The Karenni rebel forces launched an operation codenamed ‘11.11’ on Nov.11, soon after the major offensive in the northern Shan state by the so-called three brothers alliance — Ta’ang National Liberation Army, Arakan Army, and the Myanmar National Democratic Alliance Army — which launched a campaign codenamed “Operation 1027.”

Sylvester’s family had earlier fled their home soon after the coup. But they returned after two months.

This time, the situation is different as fighting has reached their town.

“My mother was terrified when she learned we had to flee again. We told her not to be terrified and keep praying,” recalled Sylvester.

It took the family 10 hours to cover the 181 kilometers to reach Taunggyi town in northern Shan state.

“I hope we will be able to return home this time also,” Sylvester said.

Sylvester is really lucky to have escaped with his family.

After they left Loikaw, he learned about the death of a neighbor after his house was hit by an artillery shell. The neighbor's son also sustained injuries.

Shattered families 

Catherine (full name withheld), another resident of Loikaw, said she had decided to stay put but was pressured to leave by her sons who live in Yangon, the commercial city of Myanmar.

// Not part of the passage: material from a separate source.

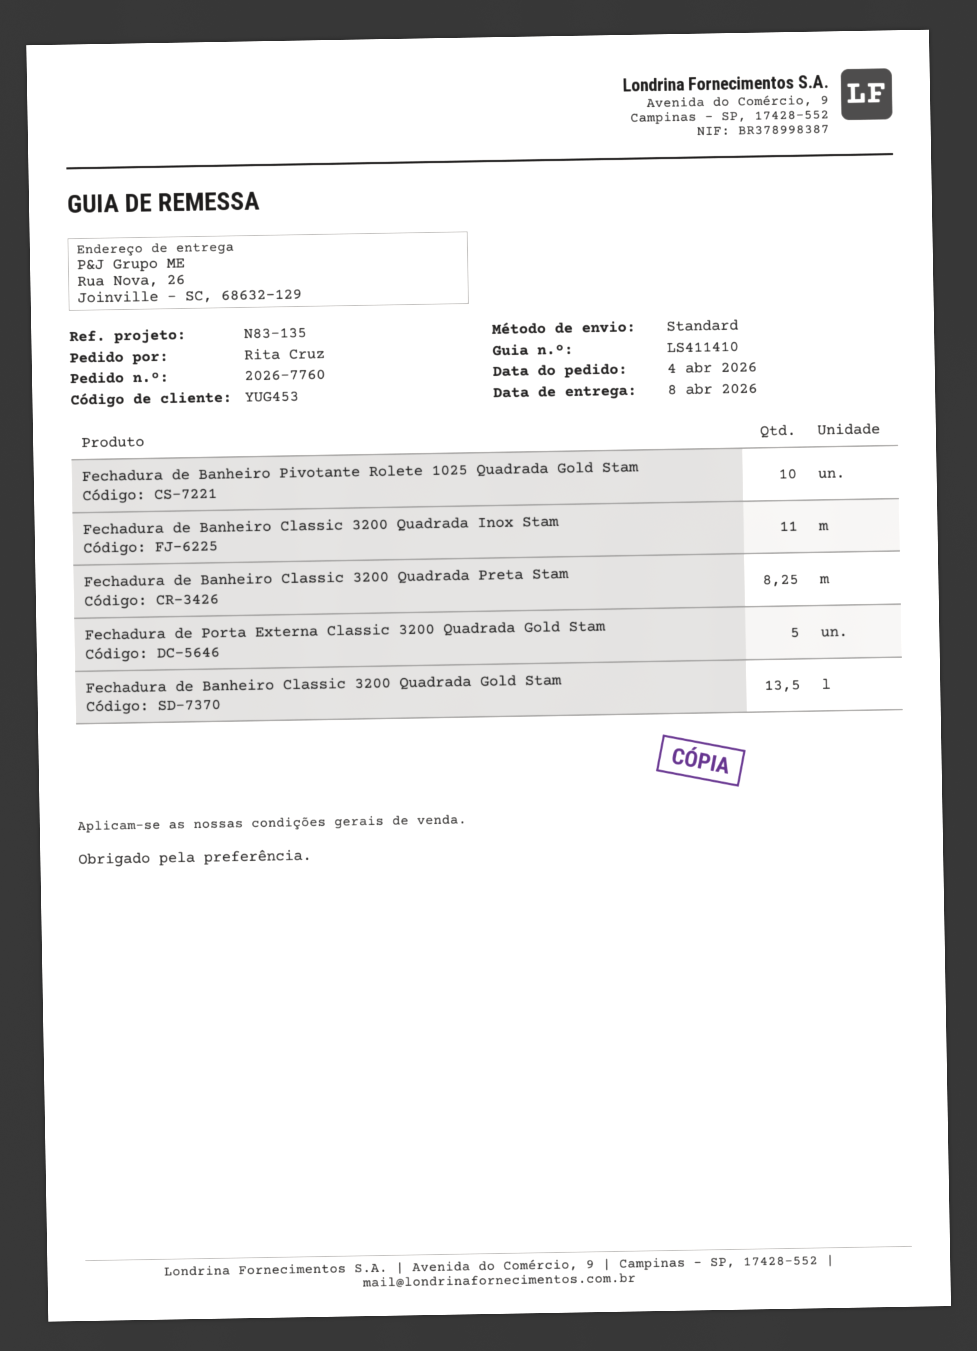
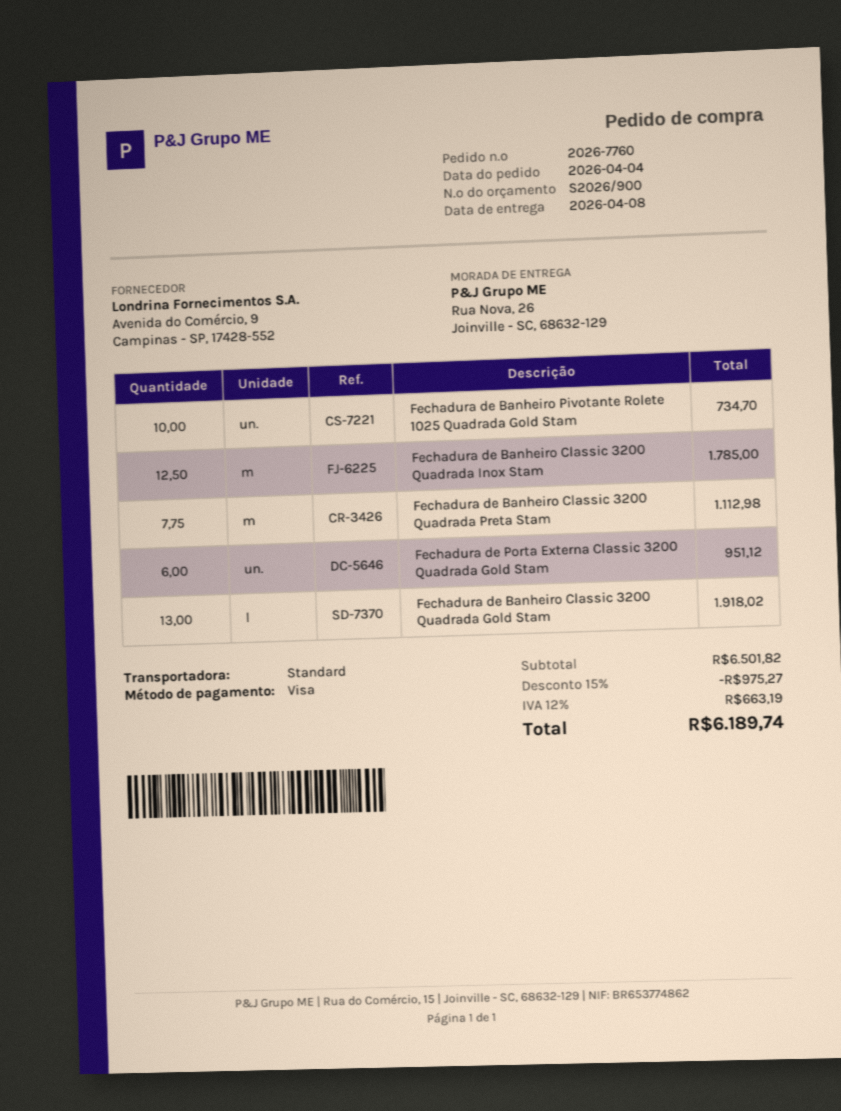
Fechadura de Banheiro Classic 3200 Quadrada Inox Stam: 11 -> 12.5
Fechadura de Banheiro Classic 3200 Quadrada Preta Stam: 8.25 -> 7.75
Fechadura de Porta Externa Classic 3200 Quadrada Gold Stam: 5 -> 6
Fechadura de Banheiro Classic 3200 Quadrada Gold Stam: 13.5 -> 13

“There were 50 of us living in a house. We dare not sleep the whole night amid the air strikes and shelling,” the 60-year-old mother of two told UCA News.

Catherine and three relatives left the town by car on Nov. 16, while other relatives took motorcycles to reach a safe place in Shan state.

A day later, Catherine left for Yangon to stay with her sons.

However, Bishop Celso Ba Shwe of Loikaw, a few priests and around 50 internally displaced persons (IDPs) continue to stay at the cathedral.

“Two shells fell on the Bishop’s House last week. One caused minor damages while another remained unexploded,” said a Church source who did not want to be named.

Since the offensive began on Nov. 11 some 1,300 people have sought refuge in the cathedral complex, the source said.

Athai, who goes by one name, said he has taken refuge in Christ the King Cathedral along with his seven-member family.

“We now have food but it may get difficult for us in the longer term,” the 53-year-old father of four told UCA News on Nov.22.

'No food, no shelter'

Volunteers helped to evacuate people from the cathedral compound “group by group with the help of other civil society organizations… to the nearest safest parish” in Shan State’s Pekhon diocese, the source said.

Church officials were concerned at the possibility of the junta soldiers taking over the church compound, they added.

“We don’t want deployment of troops inside Catholic churches and other religious buildings in Loikaw diocese for whatever reasons,” Bishop Shwe said in a short message on Facebook on Nov. 13.

Aid groups say the predominantly Christian Kayah state has around 250,000 displaced persons sheltered in 200 camps. Some 80,000 among them are housed in Church-run camps.

Christians make up 46 percent of the state’s 350,000 people. About 90,000 among them are Catholics.

Lynn, a Church social worker from the Pekhon diocese, confirmed many people from Loikaw are sheltered inside churches and villages.

“Around 30,000 people are currently taking shelter in Pekhon who are in urgent need of food, shelter and sweaters as the cold season starts,” she said.

Abandoned parishes 

The junta forces tried hard to stop the people from fleeing Loikaw by establishing road blockades.

Between Nov. 11 and 19, at least 68 civilians, including 10 children and two Buddhist monks, were killed in air strikes in Loikaw and Pekhon township, claimed the Karenni Humanitarian Aid Initiative, a non-profit organization based in Kayah state, bordering Thailand.

Nearly 26 of 41 parishes in the Loikaw diocese have been abandoned.

The priests, nuns and volunteers at parishes in places like Demos and Phruso townships, which were spared the military attacks, are trying to help the displaced people.

The United Nations said the current escalation is now "the largest in scale and most extensive geographically since the early 2021 military takeover."